→ **Exercise brief**: Where a line of the data holds the word "problem", copy that line.

(Image comparison data)
= = =

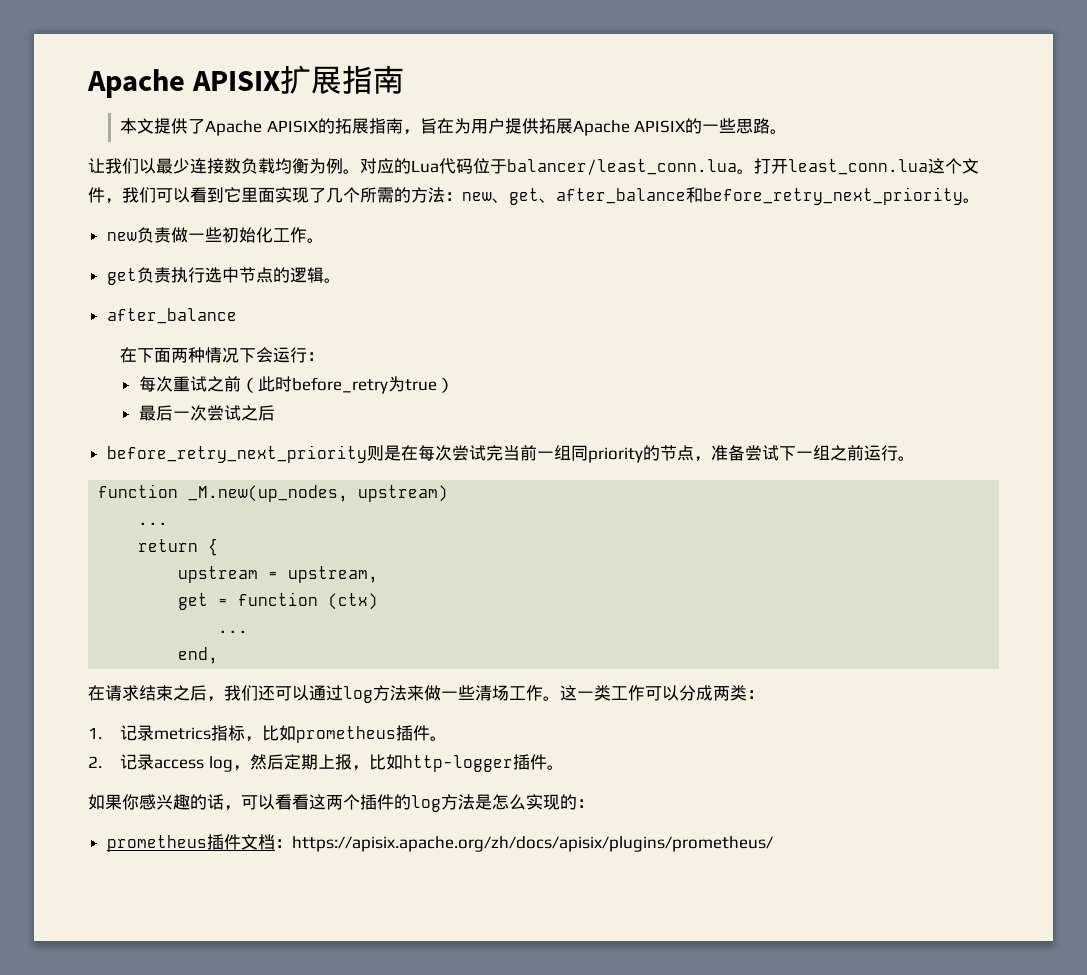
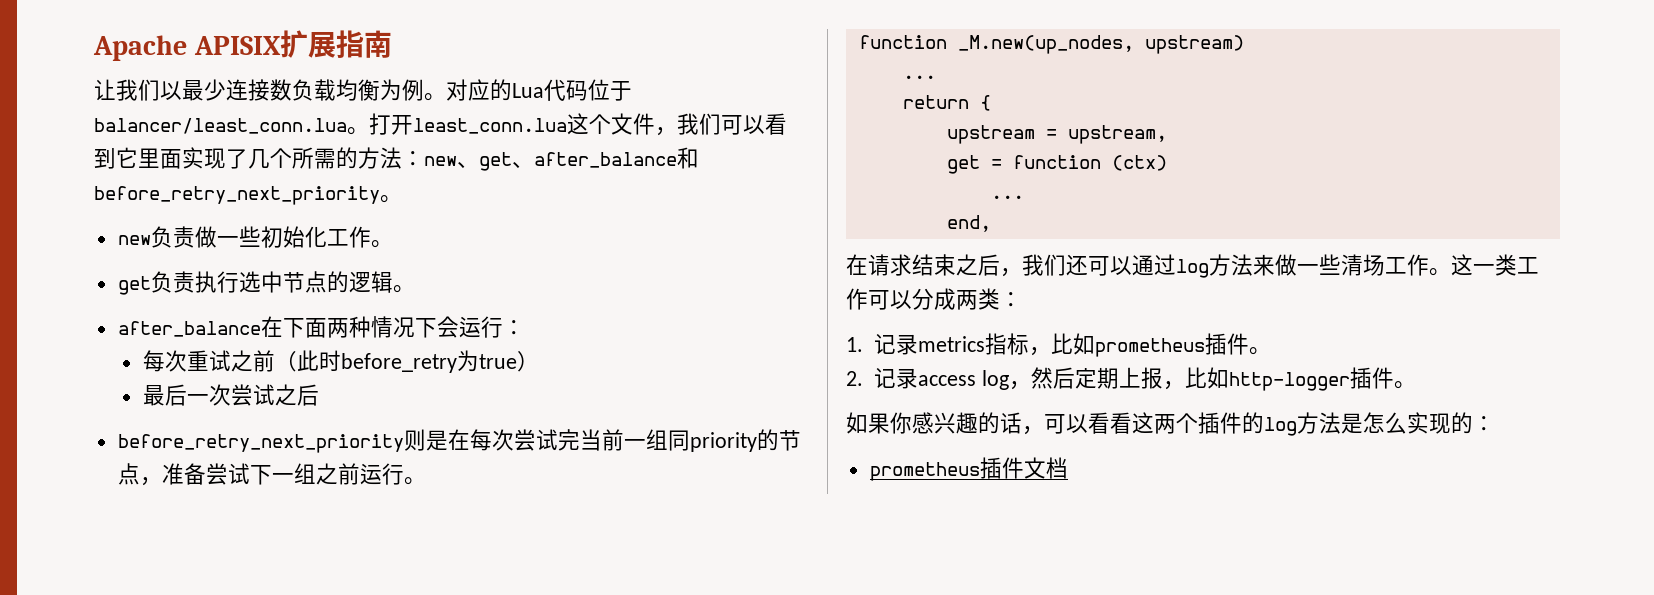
[120,118,788,136] // 本文提供了Apache APISIX的拓展指南，旨在为用户提供拓展Apache APISIX的一些思路。 -> (392, 44) none
(237, 316) // -> (261, 329) none
[274,836,773,852] ：https://apisix.apache.org/zh/docs/apisix/plugins/prometheus/ -> (1068, 468) none

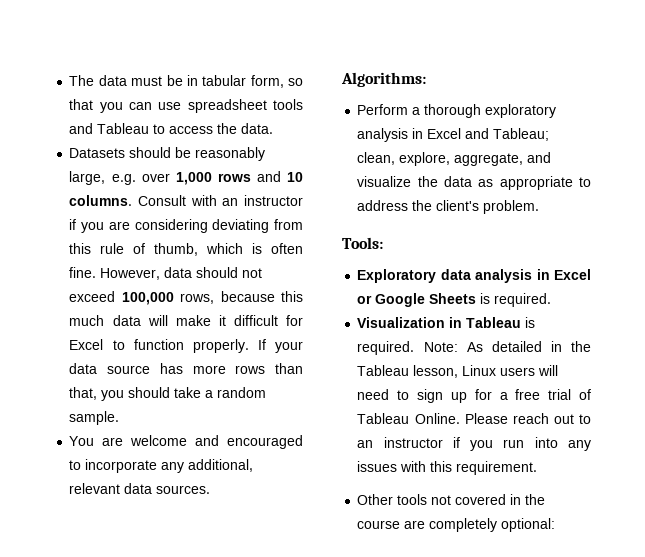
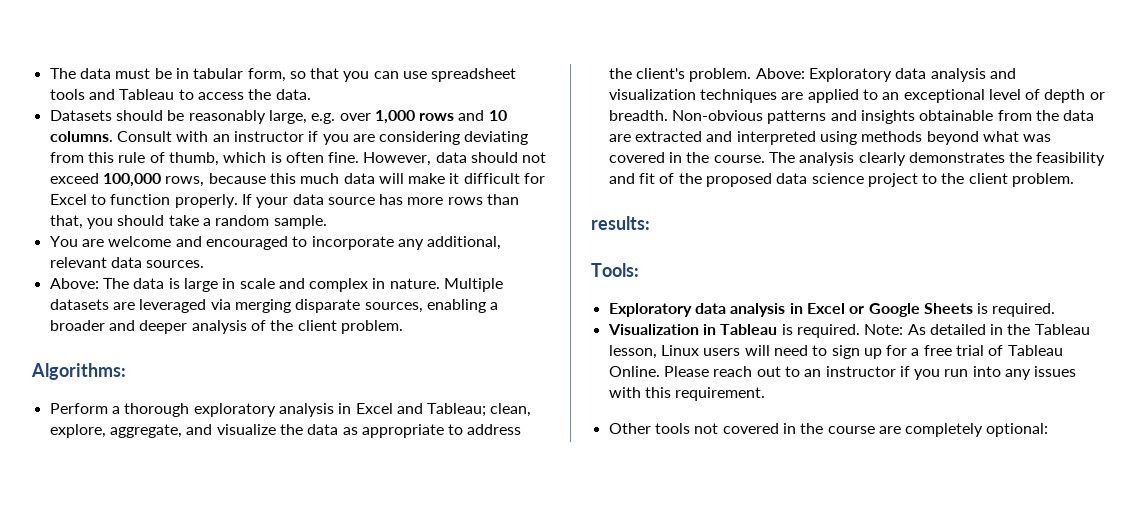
(211, 489) none -> [49,278,504,292] [49,299,499,313] [49,320,403,334] // Above: The data is large in scale and complex in nature. Multiple datasets are leveraged via merging disparate sources, enabling a broader and deeper analysis of the client problem.
(540, 207) none -> [755,68,1016,82] [608,89,1105,103] [608,110,1095,124] [608,131,1052,145] [608,152,1106,166] [608,173,1075,187] [591,216,650,230] Above: Exploratory data analysis and visualization techniques are applied to an exceptional level of depth or breadth. Non-obvious patterns and insights obtainable from the data are extracted and interpreted using methods beyond what was covered in the course. The analysis clearly demonstrates the feasibility and fit of the proposed data science project to the client problem. // results:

= = =

→ **Solution to this exercise**:
(211, 489) none -> [49,278,504,292] [49,299,499,313] [49,320,403,334] // Above: The data is large in scale and complex in nature. Multiple datasets are leveraged via merging disparate sources, enabling a broader and deeper analysis of the client problem.
(540, 207) none -> [755,68,1016,82] [608,89,1105,103] [608,110,1095,124] [608,131,1052,145] [608,152,1106,166] [608,173,1075,187] [591,216,650,230] Above: Exploratory data analysis and visualization techniques are applied to an exceptional level of depth or breadth. Non-obvious patterns and insights obtainable from the data are extracted and interpreted using methods beyond what was covered in the course. The analysis clearly demonstrates the feasibility and fit of the proposed data science project to the client problem. // results:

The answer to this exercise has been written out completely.